= Catherine of Guelders =

Regent of the Duchy of Guelders from 1477 to1492

Egmond coat of arms

Catherine of Guelders (ca. 1440 – Guelders, January 25, 1497), was regent of the Duchy of Guelders between 1477 and 1492. First for her brother during his absence, and then for her young nephew.

==Family==

Catherine of Guelders was the fourth and youngest child of Arnold, Duke of Guelders (1410–1473) and Catherine of Cleves (1417–1479). Through her mother she was a granddaughter of Adolph I, Duke of Cleves and Mary of Burgundy.

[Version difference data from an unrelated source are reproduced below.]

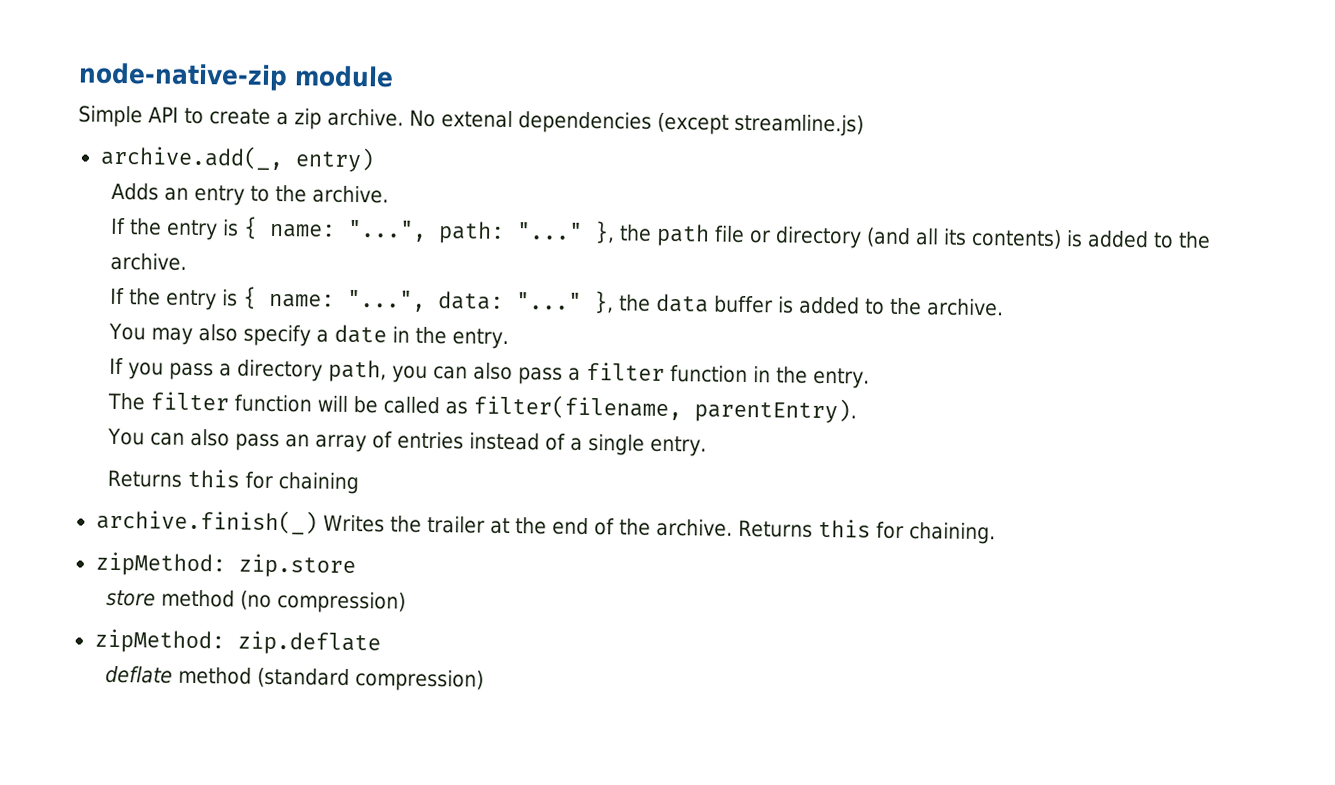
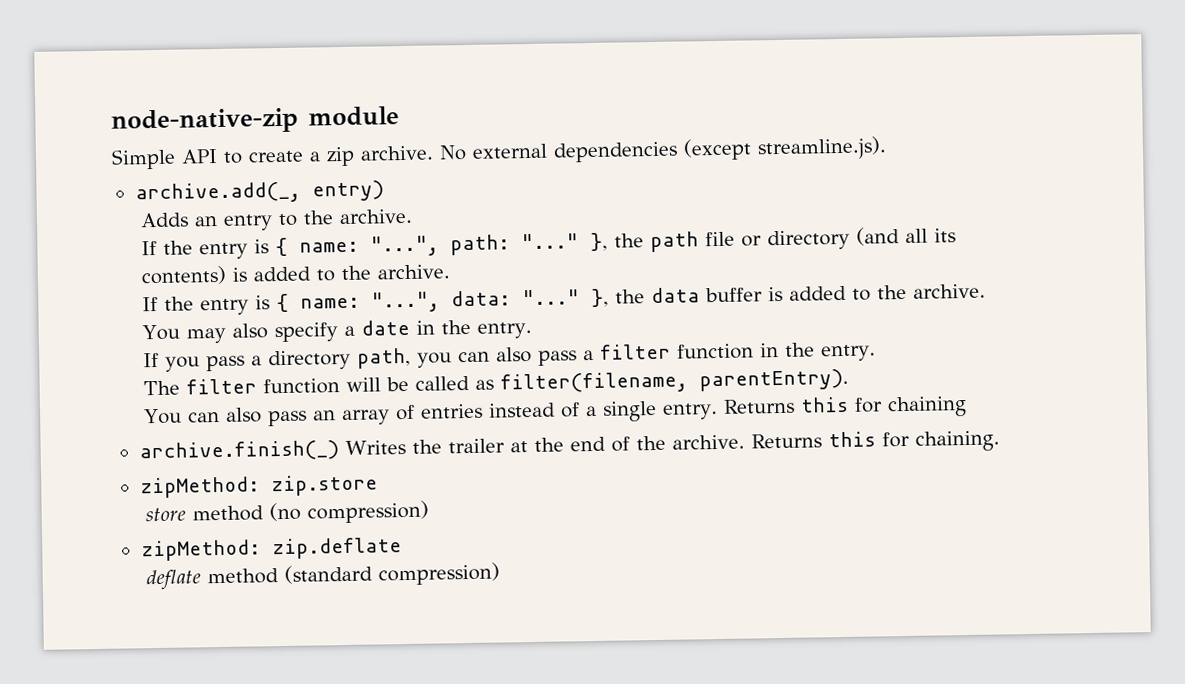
- No extenal dependencies (except streamline.js)
+ No external dependencies (except streamline.js).
- You can also pass an array of entries instead of a single entry.
- Returns this for chaining
+ You can also pass an array of entries instead of a single entry. Returns this for chaining

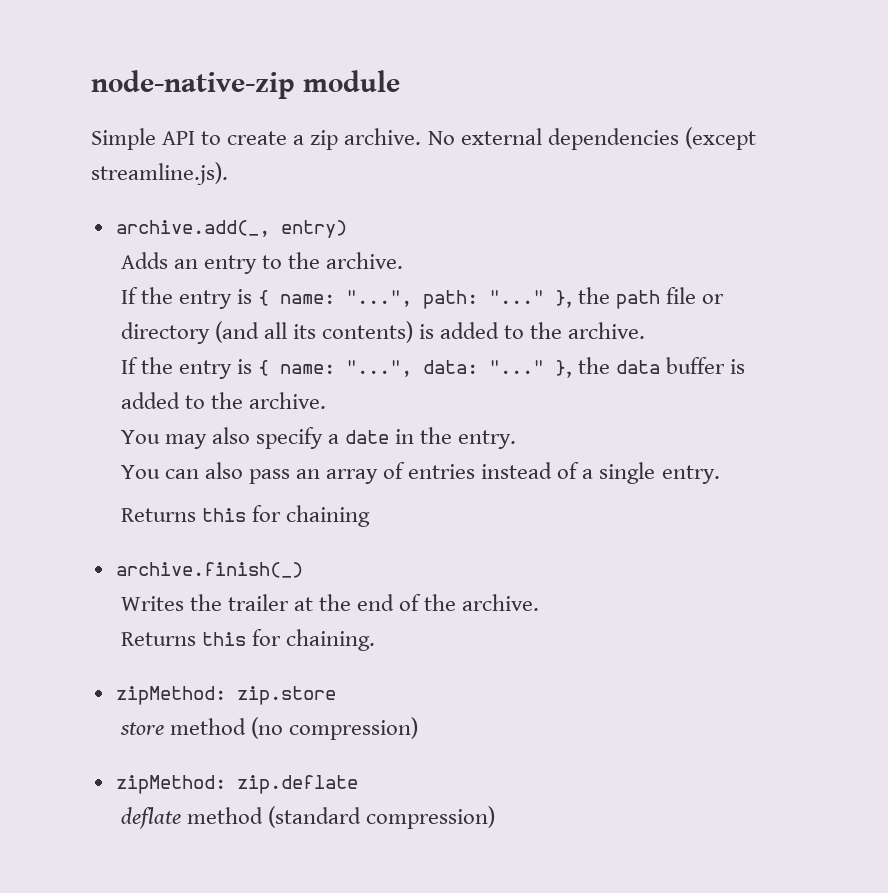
- If you pass a directory path, you can also pass a filter function in the entry.
- The filter function will be called as filter(filename, parentEntry).
- You can also pass an array of entries instead of a single entry. Returns this for chaining
+ You can also pass an array of entries instead of a single entry.
+ Returns this for chaining
- archive.finish(_) Writes the trailer at the end of the archive. Returns this for chaining.
+ archive.finish(_)
+ Writes the trailer at the end of the archive.
+ Returns this for chaining.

Her mother Catherine of Cleves owned the Hours of Catherine of Cleves, one of the most highly decorated book of hours to survive from the 15th century.

== Early ==
Until 1477, Cather led an inconspicuous life as the youngest sibling of her brother Adolf, Duke of Guelders, at war with their father, and her sisters Mary of Guelders, married to King James II of Scotland, and Margaret of Guelders, married to Frederick I, Count Palatine of Simmern.

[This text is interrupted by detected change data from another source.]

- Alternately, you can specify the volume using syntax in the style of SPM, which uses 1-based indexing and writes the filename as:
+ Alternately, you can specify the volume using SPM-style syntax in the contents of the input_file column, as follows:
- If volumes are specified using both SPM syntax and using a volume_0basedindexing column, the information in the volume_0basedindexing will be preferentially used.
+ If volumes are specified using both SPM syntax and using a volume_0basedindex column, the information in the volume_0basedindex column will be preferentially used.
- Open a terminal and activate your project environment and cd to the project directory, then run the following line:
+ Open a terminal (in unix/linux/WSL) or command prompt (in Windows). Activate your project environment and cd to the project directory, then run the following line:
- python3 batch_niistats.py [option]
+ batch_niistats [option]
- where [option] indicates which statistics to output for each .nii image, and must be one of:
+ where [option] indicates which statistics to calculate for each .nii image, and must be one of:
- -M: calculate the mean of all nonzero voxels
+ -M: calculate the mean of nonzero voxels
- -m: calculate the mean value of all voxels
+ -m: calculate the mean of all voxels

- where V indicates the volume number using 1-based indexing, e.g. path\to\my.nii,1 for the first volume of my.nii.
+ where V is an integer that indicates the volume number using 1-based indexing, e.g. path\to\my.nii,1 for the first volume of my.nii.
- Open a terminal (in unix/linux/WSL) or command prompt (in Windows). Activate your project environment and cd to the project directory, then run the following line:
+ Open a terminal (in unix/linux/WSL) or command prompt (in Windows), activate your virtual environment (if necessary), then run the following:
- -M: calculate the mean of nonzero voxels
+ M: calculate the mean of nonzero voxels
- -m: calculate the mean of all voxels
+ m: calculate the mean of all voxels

Despite efforts by her father, no suitable husband was found for Catherine. 17th century theories that she was secretly married with Louis de Bourbon, Bishop of Liège, are now believed to be false.

== Regency ==
Everything changed for Catherine in 1477, when Charles the Bold was killed in the Battle of Nancy while fighting for Mary of Burgundy. Guelders had been under control of Charles the Bold since 1473, and now saw the chance to regain its independence. As her brother Adolf was in Flanders, the States of Guelders convinced him to appoint his sister Catherine as regent, pending his return. Catherine agreed and was appointed regent in 1477.

The regency lasted much longer than expected, because Adolf was killed in battle on June 27, 1477. She continued to rule as regent for his son Charles II, Duke of Guelders, who was held with his sister Philippa of Guelders by the Burgundians.

Catherine became involved in the Guelderian War of Independence with Maximilian of Austria. In 1482, she was forced to conclude peace with Maximilian and to retire from politics.

In 1492, she witnessed the regained independence of Guelders under her nephew Charles II, Duke of Guelders.

== Death ==
Catherine died in 1497. She was buried in the parish church of St. Mary Magdelen, Geldern, where her grave and engraved brass memorial can still be seen.